Stocking the storeroom. Variety of beverage types and expensiveness levels here is key. If you’re making mixed drinks and want to stick with just one type of alcohol, it’s worth having a couple different types of mixers so people can pick what they like. If you’re buying more than one bottle, it’ll be easier on your wallet if you buy a cheaper option to save for later on in your soirée. It is worth mentioning that, as we grow older and not necessarily wiser, many people develop an intense aversion to a certain type of alcohol that once was not so kind to them. Some can’t stand tequila, some treat rum as if it might bite them if they get too close, while others still can’t stomach the idea of any type of hard alcohol. Don’t take these preexisting handicaps personally, but do expect them and make sure to have a couple cheap beers or a nice bottle of 2-Buck Chuck on hand. These will also be a good fallback if you run out of all other supplies.

Another note on preparation: don’t get so carried away with your booze purchases that you forget to get cups to put them in. An obvious problem when you spell it out, but a cup deficit is a pretty common occurrence. Always have more than necessary because, just as with most alcohols, you can always save extras for the next time.

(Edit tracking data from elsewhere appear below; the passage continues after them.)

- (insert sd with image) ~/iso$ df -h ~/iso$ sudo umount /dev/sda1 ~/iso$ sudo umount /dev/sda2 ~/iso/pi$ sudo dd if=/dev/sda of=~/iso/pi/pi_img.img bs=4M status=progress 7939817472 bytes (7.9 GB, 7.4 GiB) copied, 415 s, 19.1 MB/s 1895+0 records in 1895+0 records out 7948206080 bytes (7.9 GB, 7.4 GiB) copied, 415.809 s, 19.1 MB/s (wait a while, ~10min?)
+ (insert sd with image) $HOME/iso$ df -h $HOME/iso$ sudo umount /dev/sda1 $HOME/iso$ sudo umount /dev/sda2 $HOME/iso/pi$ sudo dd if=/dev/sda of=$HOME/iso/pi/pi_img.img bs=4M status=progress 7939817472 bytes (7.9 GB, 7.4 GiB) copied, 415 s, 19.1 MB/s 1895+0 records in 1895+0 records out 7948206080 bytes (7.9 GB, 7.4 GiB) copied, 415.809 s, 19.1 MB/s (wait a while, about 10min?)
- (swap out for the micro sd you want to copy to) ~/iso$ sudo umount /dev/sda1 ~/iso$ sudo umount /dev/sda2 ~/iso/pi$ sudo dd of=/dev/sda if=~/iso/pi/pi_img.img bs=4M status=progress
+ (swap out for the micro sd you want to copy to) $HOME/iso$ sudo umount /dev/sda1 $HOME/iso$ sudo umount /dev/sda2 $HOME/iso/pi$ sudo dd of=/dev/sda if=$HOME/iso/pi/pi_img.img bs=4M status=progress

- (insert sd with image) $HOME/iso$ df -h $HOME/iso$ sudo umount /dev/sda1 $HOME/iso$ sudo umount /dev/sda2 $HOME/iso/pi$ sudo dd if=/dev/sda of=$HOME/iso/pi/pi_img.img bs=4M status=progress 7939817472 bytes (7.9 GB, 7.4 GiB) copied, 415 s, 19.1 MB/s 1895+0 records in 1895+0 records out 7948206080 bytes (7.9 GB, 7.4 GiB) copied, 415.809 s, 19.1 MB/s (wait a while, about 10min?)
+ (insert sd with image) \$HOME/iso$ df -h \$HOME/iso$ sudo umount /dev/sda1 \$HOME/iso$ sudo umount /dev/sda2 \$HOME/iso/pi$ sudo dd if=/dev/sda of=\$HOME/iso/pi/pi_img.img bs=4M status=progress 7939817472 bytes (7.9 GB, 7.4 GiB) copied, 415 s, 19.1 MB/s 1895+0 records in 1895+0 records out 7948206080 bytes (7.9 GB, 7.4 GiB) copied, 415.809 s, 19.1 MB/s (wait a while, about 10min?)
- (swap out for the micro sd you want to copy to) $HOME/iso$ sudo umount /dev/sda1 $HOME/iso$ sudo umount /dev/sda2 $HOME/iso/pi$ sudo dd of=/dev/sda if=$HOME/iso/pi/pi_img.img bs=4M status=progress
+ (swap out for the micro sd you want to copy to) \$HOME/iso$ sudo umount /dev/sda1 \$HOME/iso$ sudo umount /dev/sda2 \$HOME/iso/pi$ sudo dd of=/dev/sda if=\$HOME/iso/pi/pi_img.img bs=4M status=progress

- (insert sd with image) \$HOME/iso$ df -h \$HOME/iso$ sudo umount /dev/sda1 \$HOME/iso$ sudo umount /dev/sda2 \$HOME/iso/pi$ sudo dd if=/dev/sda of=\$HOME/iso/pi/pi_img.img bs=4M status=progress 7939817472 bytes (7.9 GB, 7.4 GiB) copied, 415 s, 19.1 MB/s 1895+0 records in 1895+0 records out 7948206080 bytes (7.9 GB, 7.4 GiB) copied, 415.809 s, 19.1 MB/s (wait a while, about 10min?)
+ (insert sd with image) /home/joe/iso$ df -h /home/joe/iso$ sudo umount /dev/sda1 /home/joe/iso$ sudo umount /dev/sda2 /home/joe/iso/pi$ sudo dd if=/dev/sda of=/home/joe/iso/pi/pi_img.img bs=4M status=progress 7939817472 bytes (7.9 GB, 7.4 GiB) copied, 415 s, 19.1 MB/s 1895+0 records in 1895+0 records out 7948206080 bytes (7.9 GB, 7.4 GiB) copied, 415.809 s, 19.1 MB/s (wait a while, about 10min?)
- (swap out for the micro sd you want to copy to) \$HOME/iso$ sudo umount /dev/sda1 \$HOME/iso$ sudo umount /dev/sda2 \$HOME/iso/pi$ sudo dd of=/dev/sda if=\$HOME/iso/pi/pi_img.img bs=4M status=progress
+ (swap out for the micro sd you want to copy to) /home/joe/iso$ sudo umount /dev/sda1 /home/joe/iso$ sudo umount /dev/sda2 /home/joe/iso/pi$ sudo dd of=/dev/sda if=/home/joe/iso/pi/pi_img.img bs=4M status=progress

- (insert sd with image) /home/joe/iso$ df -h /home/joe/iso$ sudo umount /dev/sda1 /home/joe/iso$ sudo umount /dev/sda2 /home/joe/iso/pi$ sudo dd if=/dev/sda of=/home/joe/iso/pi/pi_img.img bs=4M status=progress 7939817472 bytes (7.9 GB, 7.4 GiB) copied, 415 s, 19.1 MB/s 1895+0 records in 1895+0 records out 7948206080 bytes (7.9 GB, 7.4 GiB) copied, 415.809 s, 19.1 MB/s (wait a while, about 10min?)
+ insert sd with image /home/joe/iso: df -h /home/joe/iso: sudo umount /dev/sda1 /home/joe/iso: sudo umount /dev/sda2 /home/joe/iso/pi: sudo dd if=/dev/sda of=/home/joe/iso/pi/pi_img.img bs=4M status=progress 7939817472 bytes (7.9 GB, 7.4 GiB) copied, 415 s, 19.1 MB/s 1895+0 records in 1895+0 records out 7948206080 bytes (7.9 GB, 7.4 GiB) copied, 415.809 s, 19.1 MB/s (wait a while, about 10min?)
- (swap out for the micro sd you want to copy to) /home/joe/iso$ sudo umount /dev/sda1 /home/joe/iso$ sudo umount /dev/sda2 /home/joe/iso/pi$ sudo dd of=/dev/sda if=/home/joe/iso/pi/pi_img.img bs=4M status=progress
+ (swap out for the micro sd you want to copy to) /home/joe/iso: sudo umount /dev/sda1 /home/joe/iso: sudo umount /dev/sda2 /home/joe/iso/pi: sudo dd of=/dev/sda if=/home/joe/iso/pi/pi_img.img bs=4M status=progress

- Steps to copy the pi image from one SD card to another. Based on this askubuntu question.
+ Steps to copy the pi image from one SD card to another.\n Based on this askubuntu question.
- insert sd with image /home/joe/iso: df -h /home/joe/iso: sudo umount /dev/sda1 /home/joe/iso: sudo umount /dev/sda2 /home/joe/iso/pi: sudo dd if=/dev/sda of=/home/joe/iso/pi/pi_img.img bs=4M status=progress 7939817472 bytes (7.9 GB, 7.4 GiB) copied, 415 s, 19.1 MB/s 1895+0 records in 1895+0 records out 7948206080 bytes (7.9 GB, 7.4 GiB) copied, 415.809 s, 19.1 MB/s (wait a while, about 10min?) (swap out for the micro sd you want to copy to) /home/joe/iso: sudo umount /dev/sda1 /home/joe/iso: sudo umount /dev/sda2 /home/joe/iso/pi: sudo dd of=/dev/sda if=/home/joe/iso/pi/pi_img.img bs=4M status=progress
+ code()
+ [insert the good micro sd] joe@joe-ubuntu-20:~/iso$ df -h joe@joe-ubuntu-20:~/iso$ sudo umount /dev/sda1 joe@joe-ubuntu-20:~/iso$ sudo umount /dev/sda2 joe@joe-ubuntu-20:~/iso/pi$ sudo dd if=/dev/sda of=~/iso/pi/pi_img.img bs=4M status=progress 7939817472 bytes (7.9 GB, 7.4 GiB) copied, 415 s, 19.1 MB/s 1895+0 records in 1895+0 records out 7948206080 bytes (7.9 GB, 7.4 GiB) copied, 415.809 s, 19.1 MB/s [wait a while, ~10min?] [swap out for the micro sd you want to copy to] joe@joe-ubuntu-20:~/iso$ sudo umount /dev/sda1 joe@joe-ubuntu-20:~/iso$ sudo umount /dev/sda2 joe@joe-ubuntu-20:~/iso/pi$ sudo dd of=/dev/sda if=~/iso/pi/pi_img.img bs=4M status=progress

Setting Up. Just as an artist needs a work-space, your guests or “barkeep” will need a good space to make drinks. If you’re hosting a cozy hangout amongst friends and have a coffee table, that can be an easy place to put bottles and cups. However, if your guests aren’t going to be sitting down, it makes more sense to have something at hip level. If your desk is free of both work and laundry, that’s one easy drink station (move your computer), but my personal favorite is the reversed bookshelf. Your bookshelf is usually a cleaner surface than your desk, and tends to be more mobile if you want to move it to a more central corner of your dorm or common room. By flipping your bookshelf around (so that the flat backside faces out), you create a clean, solid place to put a drink list if you like. It also is just enough of a change of your ordinary living space to make it feel different and bar-like. Plus, it protects your scholarly books from spillage.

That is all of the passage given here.